I wonder if Tintin was clever at school ? He seems intelligent in the series, with a good sense of cunning and ingenuity, with a fairly well-rounded education - he knows various types of physical combat, knows a number of languages - for example, recognising the word 'Karaboudjan' as Armenian ... I had to look it up to find out where Armenia was. I think he must have been quite good.

Oh, and he would have been a boy scout too, I am sure.
#6 · Posted: 8 Dec 2004 18:00 · Edited by: thmthm
Well - as probably the only Armenian on the site (anyone else?)- Armenia is tucked south Georgia, NE of Turkey...former Soviet Republic. When I first saw that I was amazed - but its not surprising, seeing that he is a very good journalist. and he'd been to Russia. As far as the name of the ship " KARABOUDJAN" in the golden claw- I asked my grand father what it meant and he didnt recognize the word as Armenian but seeing that Armenia's and Turkey's histories are intertwined (in the most unforunate way) and share many words - karaboudjan in Turkish is:
Bou - this
djan- Spirit
THIS BLACK SPIRIT - maybe a foreshadowing of whats to come after Tintin gets kidnapped
but thanks for starting this new topic from the previous one
When i saw that cover from Harrock I was dying of laughter - that was good!
#7 · Posted: 23 Jun 2005 20:52
Knowing things like languages, etc. is just part of his being a foreign correspondent. A lot of AP stringers are the same way. I think he's a typical, new Associated Press type reporter who has to get things on the wire in time.

rue du labrador
#8 · Posted: 2 Feb 2006 18:01
Since his parents never appear i assume they are dead. Tintins independantness and suvival skills from a young age suggest that has been on is own for some time. perhaps orfaned at a young age and adopted by neglectful parents till he finaly gave up and started life alon as a reporter which was the thing he liked most.this might be why he feels such a strong connection between him and chang. The way he reacts to haddock becoz he is an only child. i recon that he has quiet a bit of money in the bank, he is always well dressed and clean (mostly) and he enough money to fligh him all over the world and back and own his own appament , he always has spare cash to bribe people with eg.in the broken ear he pays the guide money then bribes him with more money or in the black island he buys the boat off the man when eh wont let him take it away and still in his teens. either he is a very well payed reporter or he has inherited allot of cash.
#9 · Posted: 2 Feb 2006 20:59
I have the feeling that Tintin as a kid was a daydreamer, the one who liked to climb trees and figure out little mysteries of life, bringin home bugs and frogs and always asking his parents a million questions. I'm sure his mother got tired of patching up his pants from his little excursions. At least that's the way I like to think of him. And I'll bet he had a dog then too.
#10 · Posted: 11 Sep 2016 18:25
I actually have two theories on this.
One of them is that he had a fairly normal childhood, if not, really boring. Perhaps, as a young kid, he really wanted to go an adventure. That's why in the beginning of the series, he's kind of naive and innocent; he's really excited to be on a real adventure. Maybe he also grew up on a farm or a place where he had to run a lot.

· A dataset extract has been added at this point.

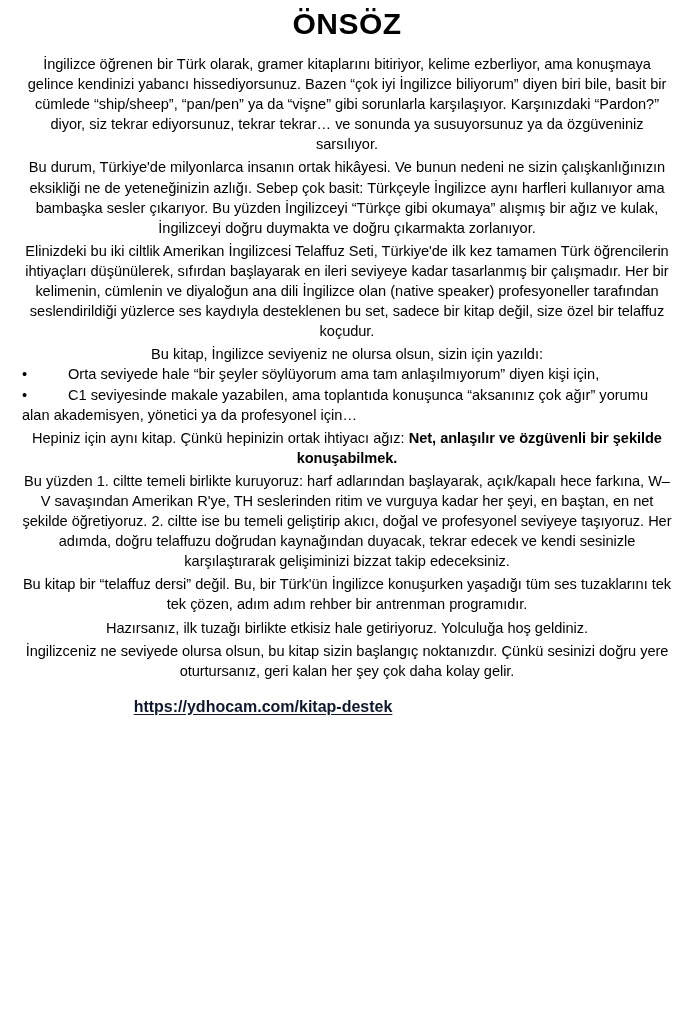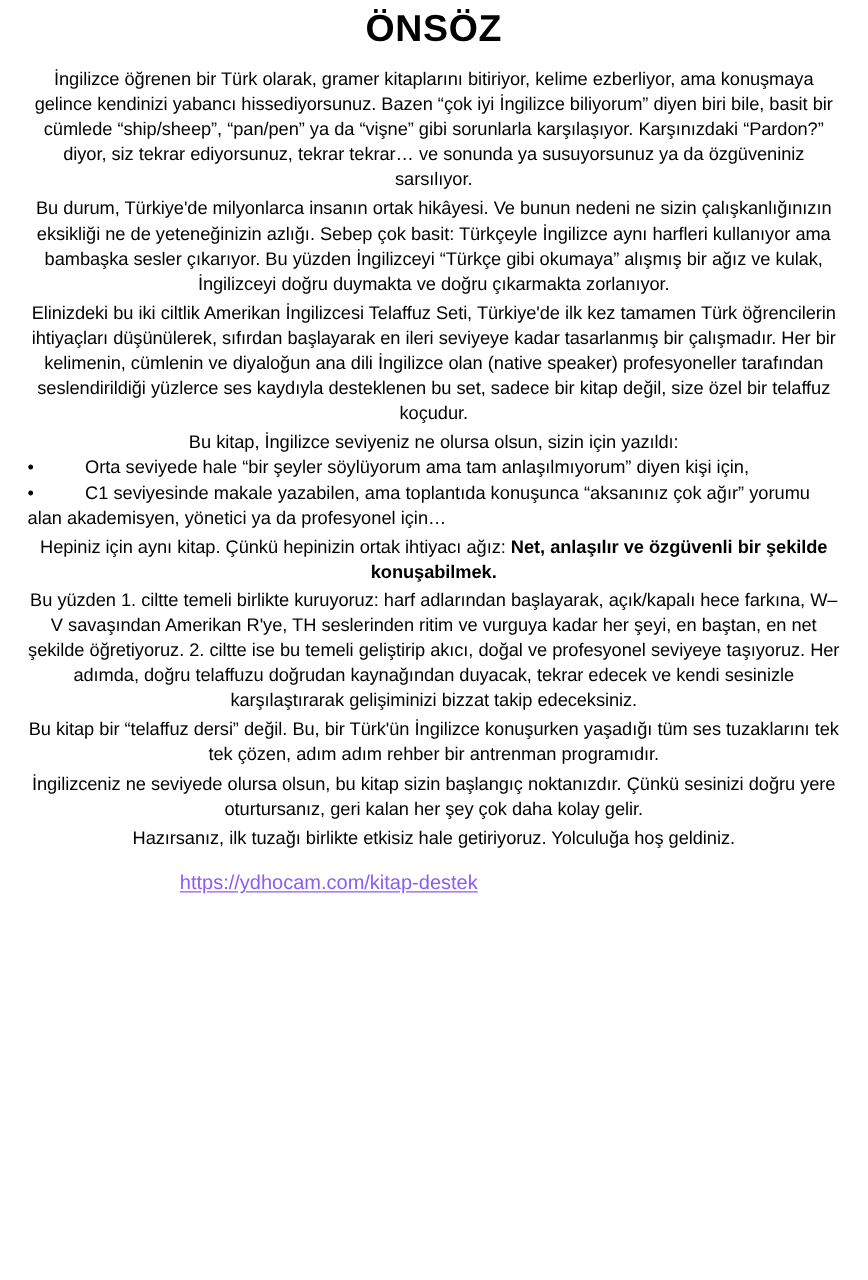"İngilizceniz ne seviyede olursa olsun," p.para { order: before "Hazırsanız, ilk tuzağı birlikte etkisiz" -> after "Hazırsanız, ilk tuzağı birlikte etkisiz" }
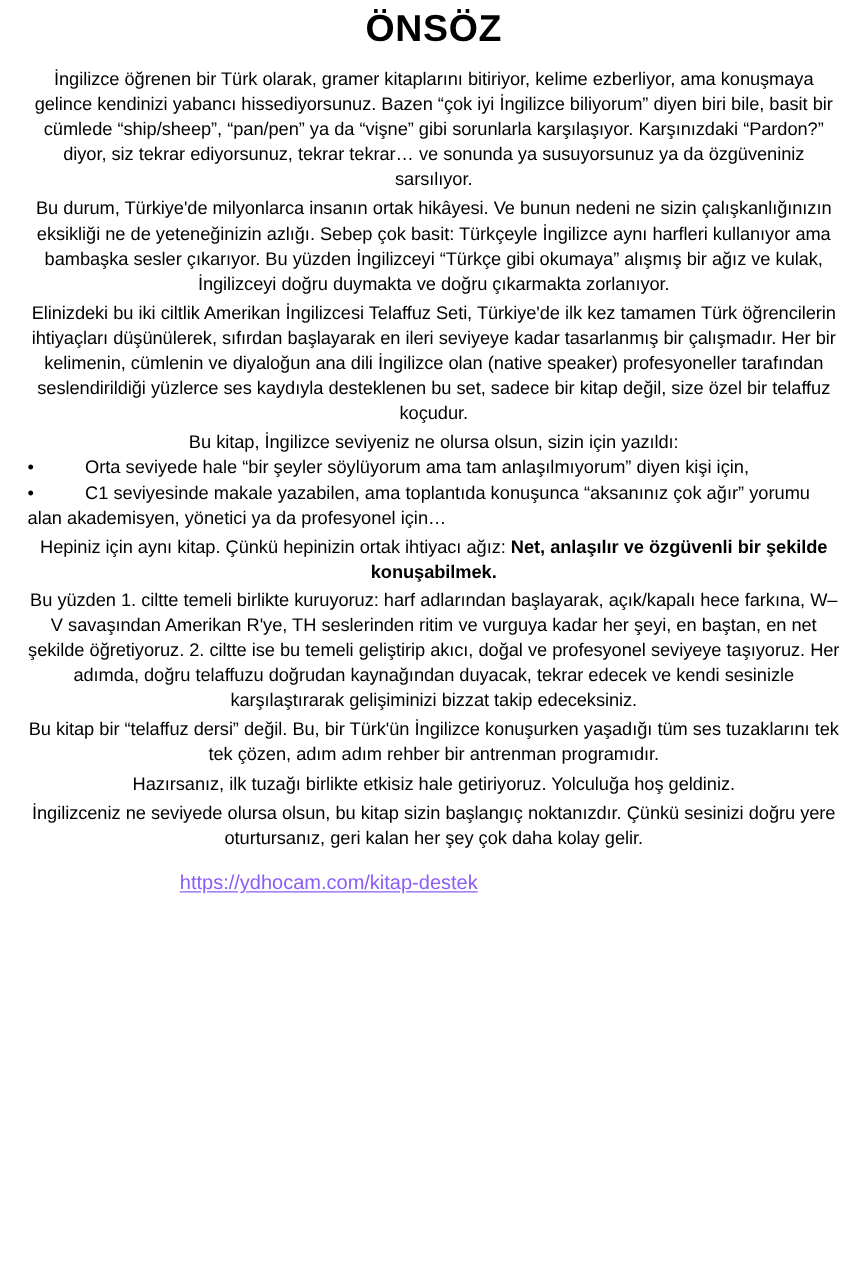"https://ydhocam.com/kitap-destek" .link { color: #8b5cf6 -> #0f172a; font-weight: normal -> bold }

But my other one (which I kind of like better), is that he is a time lord from Gallifrey who somehow came to Earth. Time lords don't age, play chess, and heal very quickly from wounds. Maybe Tintin came to Earth at a young age by an unfortunate accident or the time war. He never knew he was a time lord, and grew up to naturally gravitate towards adventure, because humans have boring lives compared to Gallifreyans.

That probably made no sense, but what do you think?